Selon la même source, le père de famille algérien, Mohammed N., a été blessé par un projectile de LBD, le 12 novembre dernier. Il affirme que les policiers l’ont délibérément visé, puis menacé alors qu’il voulait se rendre à l’hôpital. Deux enquêtes ont été ouvertes ; l’une judiciaire, l’autre administrative.

L’incident se serait produit alors que cet Algérien de 43 ans, employé dans le bâtiment, est sorti se promener dans le quartier Pont-Rompu. Ce jour là, des effectifs de police ont été mobilisés suite à des dégradations de caméras de vidéosurveillance. Au cours de cette soirée, l’un des policiers a fait usage du lanceur de balles de défense.

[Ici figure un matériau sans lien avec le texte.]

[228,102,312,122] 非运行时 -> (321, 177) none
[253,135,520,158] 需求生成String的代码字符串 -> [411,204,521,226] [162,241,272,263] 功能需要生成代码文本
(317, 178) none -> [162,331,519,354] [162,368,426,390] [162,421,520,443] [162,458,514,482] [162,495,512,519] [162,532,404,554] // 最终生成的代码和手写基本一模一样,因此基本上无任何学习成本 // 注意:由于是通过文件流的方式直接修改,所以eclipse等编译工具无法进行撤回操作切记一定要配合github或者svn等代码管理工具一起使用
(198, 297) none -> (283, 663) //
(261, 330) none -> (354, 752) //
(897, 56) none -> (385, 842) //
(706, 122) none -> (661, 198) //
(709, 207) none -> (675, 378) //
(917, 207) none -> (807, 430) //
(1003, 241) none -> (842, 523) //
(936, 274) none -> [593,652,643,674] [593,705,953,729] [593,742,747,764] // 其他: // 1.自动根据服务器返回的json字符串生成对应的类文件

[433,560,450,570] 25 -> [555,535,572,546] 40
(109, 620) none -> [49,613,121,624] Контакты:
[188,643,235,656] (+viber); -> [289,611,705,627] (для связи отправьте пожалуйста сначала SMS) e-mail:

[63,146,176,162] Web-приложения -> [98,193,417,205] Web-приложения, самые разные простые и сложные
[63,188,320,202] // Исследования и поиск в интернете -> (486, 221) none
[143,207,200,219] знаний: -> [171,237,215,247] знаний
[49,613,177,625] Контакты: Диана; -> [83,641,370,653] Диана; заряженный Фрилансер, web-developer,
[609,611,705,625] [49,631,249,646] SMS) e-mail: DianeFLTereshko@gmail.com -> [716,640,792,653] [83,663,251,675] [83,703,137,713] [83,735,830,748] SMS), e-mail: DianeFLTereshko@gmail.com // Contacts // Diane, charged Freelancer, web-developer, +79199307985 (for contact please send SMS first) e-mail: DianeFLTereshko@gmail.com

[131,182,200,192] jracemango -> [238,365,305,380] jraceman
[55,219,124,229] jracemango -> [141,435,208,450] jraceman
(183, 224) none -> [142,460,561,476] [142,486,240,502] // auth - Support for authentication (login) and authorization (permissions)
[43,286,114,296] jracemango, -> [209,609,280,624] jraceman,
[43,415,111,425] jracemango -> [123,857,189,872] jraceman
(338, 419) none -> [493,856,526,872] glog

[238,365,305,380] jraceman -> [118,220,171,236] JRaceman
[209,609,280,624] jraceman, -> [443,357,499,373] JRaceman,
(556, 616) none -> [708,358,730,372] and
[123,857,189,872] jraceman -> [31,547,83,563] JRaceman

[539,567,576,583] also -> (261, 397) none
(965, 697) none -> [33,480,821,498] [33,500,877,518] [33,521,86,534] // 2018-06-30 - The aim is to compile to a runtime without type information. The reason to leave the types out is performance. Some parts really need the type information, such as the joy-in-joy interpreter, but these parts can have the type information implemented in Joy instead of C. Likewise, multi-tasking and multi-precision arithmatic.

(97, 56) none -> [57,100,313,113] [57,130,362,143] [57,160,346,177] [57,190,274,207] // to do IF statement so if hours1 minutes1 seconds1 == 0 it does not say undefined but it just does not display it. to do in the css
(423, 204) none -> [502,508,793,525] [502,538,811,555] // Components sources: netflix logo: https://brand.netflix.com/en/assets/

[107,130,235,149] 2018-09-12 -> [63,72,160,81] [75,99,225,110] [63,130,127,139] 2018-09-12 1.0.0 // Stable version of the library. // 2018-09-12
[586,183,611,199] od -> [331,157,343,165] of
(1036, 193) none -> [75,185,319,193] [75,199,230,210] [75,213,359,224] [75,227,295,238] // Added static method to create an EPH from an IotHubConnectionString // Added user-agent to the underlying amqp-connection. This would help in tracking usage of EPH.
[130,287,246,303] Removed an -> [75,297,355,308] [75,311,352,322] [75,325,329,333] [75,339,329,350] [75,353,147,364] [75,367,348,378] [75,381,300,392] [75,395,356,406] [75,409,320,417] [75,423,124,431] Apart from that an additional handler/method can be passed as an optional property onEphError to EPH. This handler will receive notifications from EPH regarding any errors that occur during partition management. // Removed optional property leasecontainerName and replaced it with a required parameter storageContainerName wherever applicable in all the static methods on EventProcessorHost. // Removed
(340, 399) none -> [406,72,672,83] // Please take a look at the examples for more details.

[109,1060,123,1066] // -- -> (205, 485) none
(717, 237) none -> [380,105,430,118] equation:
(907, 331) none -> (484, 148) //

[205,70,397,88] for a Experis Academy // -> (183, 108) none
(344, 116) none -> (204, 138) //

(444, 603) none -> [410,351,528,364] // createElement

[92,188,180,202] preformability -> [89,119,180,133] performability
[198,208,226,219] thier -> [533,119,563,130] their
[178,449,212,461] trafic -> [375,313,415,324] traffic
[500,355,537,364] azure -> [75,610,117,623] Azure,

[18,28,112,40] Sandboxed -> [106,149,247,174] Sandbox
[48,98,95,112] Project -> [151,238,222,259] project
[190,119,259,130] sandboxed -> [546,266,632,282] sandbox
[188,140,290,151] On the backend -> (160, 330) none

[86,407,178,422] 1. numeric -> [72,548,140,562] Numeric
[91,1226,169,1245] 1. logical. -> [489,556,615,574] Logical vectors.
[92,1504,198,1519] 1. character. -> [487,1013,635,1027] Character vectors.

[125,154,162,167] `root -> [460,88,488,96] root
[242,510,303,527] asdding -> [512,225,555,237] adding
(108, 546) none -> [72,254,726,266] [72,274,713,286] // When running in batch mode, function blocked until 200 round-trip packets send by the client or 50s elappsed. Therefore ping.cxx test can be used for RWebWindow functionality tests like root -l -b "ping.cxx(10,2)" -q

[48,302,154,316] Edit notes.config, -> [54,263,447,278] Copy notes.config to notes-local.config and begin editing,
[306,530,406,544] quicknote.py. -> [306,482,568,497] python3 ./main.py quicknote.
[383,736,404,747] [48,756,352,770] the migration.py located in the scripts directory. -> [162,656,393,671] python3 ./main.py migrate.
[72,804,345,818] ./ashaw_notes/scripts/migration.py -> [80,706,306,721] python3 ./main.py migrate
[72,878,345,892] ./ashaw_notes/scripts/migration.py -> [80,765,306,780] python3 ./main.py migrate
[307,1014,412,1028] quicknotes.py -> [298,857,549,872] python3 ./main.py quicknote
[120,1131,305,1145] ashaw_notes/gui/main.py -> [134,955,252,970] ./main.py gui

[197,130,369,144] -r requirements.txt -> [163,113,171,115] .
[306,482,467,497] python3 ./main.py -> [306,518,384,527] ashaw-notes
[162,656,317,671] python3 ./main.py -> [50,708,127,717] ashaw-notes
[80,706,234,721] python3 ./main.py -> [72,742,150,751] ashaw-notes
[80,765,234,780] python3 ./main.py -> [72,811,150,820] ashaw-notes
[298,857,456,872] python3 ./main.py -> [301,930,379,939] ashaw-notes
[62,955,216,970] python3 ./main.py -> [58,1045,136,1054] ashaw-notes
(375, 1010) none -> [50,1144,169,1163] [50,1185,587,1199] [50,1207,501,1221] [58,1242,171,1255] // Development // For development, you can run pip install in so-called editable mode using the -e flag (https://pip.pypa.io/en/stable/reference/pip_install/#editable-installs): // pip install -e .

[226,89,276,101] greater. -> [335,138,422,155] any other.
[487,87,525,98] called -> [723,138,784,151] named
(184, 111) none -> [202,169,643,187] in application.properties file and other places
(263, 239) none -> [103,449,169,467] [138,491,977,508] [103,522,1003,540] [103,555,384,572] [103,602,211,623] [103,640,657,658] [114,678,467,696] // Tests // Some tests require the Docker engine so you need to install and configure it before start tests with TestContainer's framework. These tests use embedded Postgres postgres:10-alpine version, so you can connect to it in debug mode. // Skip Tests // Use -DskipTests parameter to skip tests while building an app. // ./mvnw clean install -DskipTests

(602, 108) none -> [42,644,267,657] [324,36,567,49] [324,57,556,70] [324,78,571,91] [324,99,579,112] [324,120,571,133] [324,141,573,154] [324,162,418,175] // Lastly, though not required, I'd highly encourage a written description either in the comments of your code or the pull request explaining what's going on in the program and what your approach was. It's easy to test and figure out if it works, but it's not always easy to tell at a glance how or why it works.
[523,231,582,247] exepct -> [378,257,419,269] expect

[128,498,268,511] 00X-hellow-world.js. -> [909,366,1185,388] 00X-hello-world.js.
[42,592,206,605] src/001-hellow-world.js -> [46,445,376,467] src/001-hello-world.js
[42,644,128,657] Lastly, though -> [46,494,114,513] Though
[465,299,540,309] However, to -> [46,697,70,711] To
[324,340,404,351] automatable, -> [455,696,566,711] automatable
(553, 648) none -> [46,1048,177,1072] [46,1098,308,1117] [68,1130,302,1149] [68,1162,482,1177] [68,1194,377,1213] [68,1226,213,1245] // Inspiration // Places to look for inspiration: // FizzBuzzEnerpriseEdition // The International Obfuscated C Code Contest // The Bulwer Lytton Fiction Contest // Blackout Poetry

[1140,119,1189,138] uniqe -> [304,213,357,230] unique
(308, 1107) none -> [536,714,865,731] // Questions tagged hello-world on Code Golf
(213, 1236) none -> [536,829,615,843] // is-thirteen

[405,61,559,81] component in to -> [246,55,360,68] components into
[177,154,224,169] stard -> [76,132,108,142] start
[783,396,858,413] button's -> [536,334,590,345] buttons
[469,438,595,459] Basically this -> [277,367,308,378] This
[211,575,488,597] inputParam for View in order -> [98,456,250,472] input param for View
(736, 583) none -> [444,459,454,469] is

Mohamed. N, qui explique qu’il se trouvait là par hasard, a été blessé.

Un tir de LBD peut être mortel

Le déclenchement de ce type d’armes à moins de deux mètres de la cible est pourtant proscrit hors cas extrême de légitime défense. Un tir de LBD (lanceur de balles de défense), une arme conçue pour viser une cible située entre 10 et 50 mètres plus loin, peut être potentiellement mortel, s’il atteint un organe vital. Le parquet a ouvert une enquête du chef de violences volontaires par personne dépositaire de l’autorité publique.

Pour  rappel, le décès de Zineb Redouane, une dame d’origine algérienne, survenu à Marseille en 2018 lors des événements des gilets jaunes en France, a ébranlé tout le pays à l’époque. La famille de la victime a clairement accusé la police d’être derrière ce décès.

En fait, la ressortissante algérienne, âgée de 80 ans, était en train de fermer les volets de son appartement, le 1er décembre 2018, lorsqu’une grenade lacrymogène l’a atteinte en plein visage. Elle décède le jour suivant des suites d’un choc opératoire dans un hôpital marseillais. La famille de Zineb Redouane avait porté plainte en avril 2020 contre la police française, pour « violences volontaires ayant entraîné la mort sans intention de la donner ».